The apparatus of FIG. 1 is intended to be descriptive and not
limiting as to specific features of the invention, and it
illustrates one embodiment of a device considered to be a voice
operated switch. The actual switching decision is incorporated into
the elements designated as the VOX processor 32.
Referring to FIG. 2 there is shown a block diagram of a
preprocessor 20 in accordance with the invention. The preprocessor
20 prepares the digitized input signal for processing in the VOX
processor 32. According to the invention, the VOX processor 32
makes preliminary decisions on the presence of speech in an audio
signal on the basis of pitch information in invariant voiced speech
segments of about 16 ms duration, and then it accounts for
limitations of this decision technique by compensating over
extended look-forward and look-backward periods to provide for
continuity and for leading and trailing unvoiced speech.
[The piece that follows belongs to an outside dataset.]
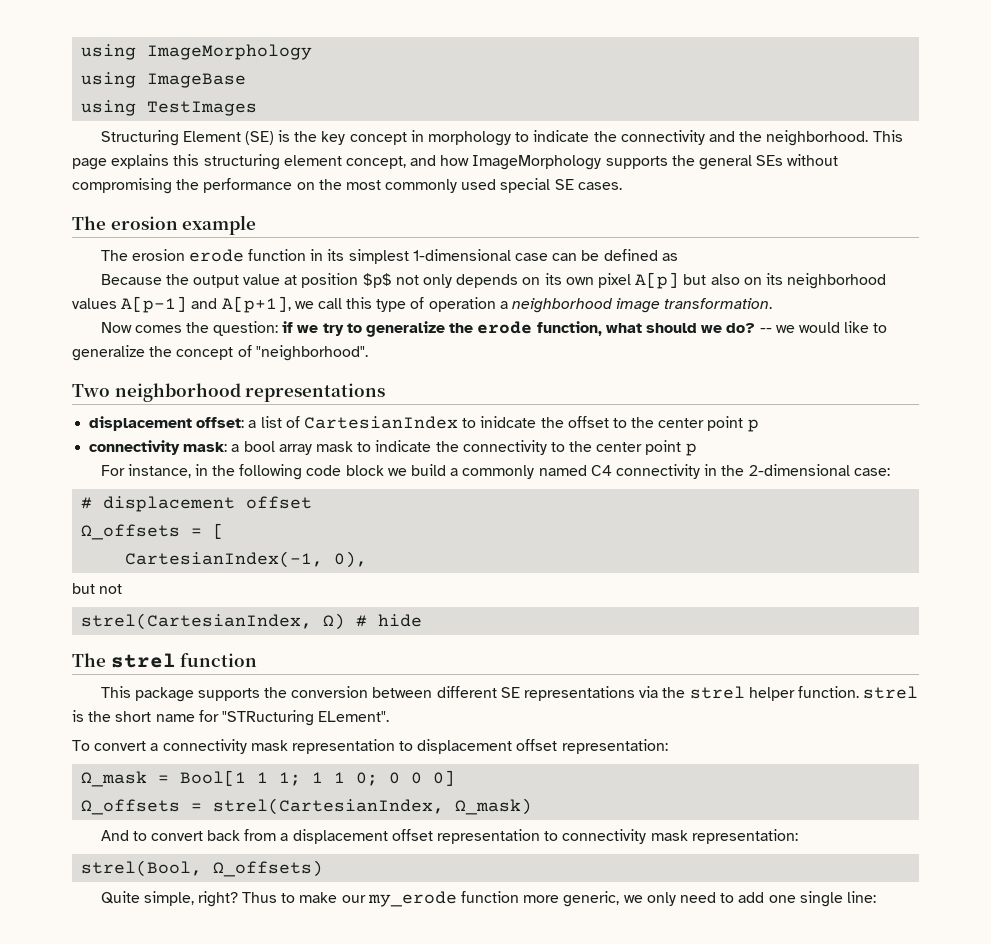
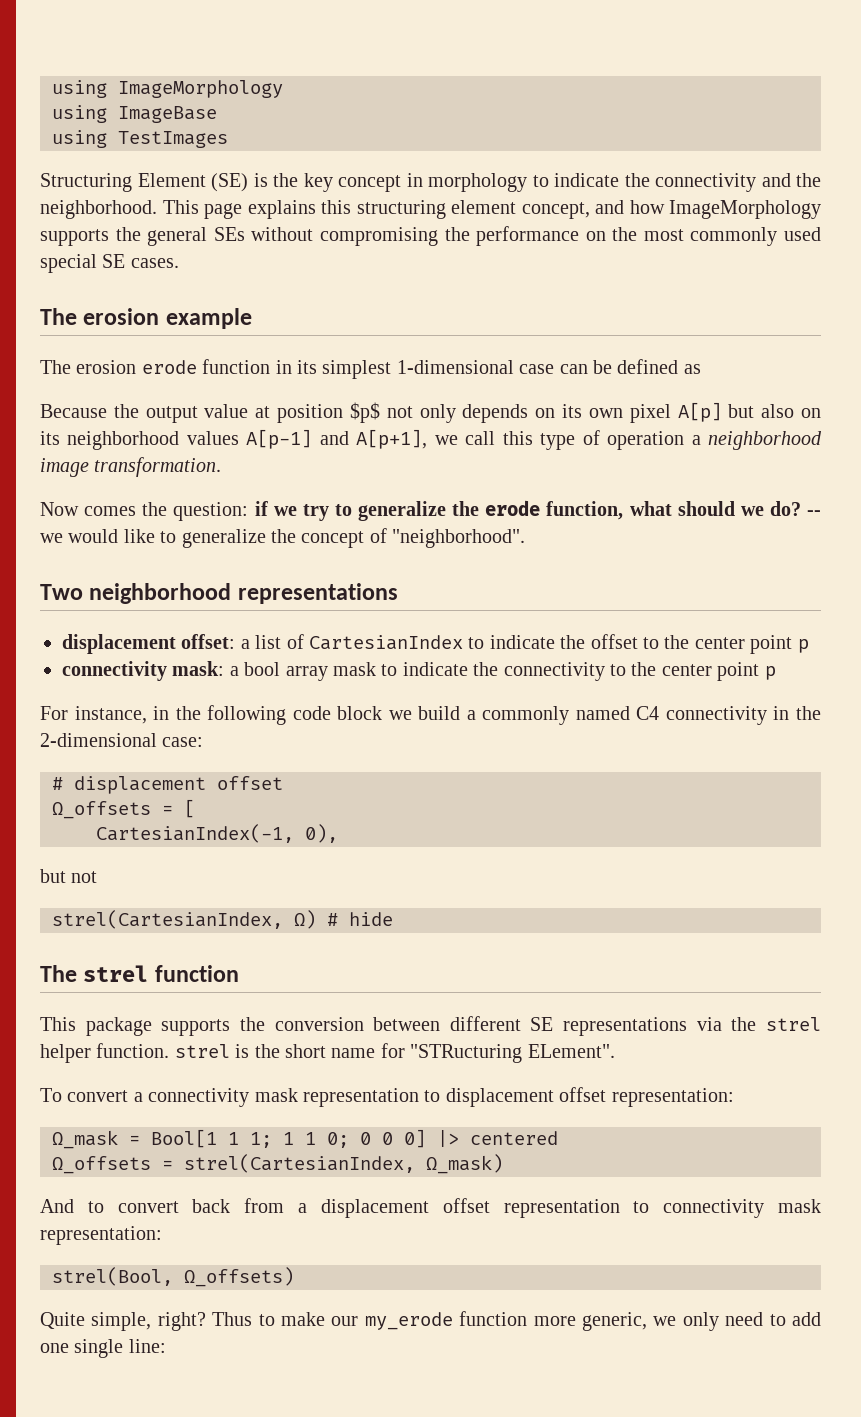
[480,416,537,428] inidcate -> [489,635,555,649] indicate
(456, 778) none -> [437,1130,558,1147] |> centered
The preprocessor 20 comprises a low-pass filter 38, a down sampler
40, a center clipper 42 and a frame segmenter 44. The low-pass
filter 38 is coupled to receive digital signals from an selected
stage of the FIFO 18 and to pass a filtered digital signal to the
down sampler 40. The down sampler 40 is coupled to the frame
segmenter 44. The frame segmenter 44 output is coupled to the input
of the center clipper 42. The output of the center clipper 42 is
coupled to the input of the VOX processor 32 as hereinafter
explained.
The low-pass filter 38 is a digital filter having a cutoff
frequency of less than 1000 Hz and preferably of 800 Hz in order to
improve signal-to-noise characteristics of the useful pitch in the
spectrum of 50 Hz to 500 Hz where most of the pitch frequencies of
a voiced phoneme are known to be in real-time conventional
speech.
The down sampler 40 is a mechanism for decimating the resultant
filtered signal. No longer is it necessary to retain a resolution
of 8000 samples per second, since the effective bandwidth is only
about 800 Hz. Hence the the down sampler 40 functions to discard
for example three out of every four samples while retaining
sufficient information on which to render the desired decision on a
signal of the remaining bandwidth. The complexity of the signal
processing is also thereby reduced. (However, the filtered but
undecimated signal may be retained for use in selected precision
processing, such as autocorrelation.)
The frame segmenter 44 implements a segmentation process in order
to segment the stream of digital audio samples into useful
processing frames. Specifically, the digital audio samples are
assembled in the frame segmenter 44 into frames containing
preferable 50% overlap between successive intervals. Frame length
is selected to be 256 samples or 32 ms in length in the preferred
embodiment. A frame level decision is generated every 16 ms.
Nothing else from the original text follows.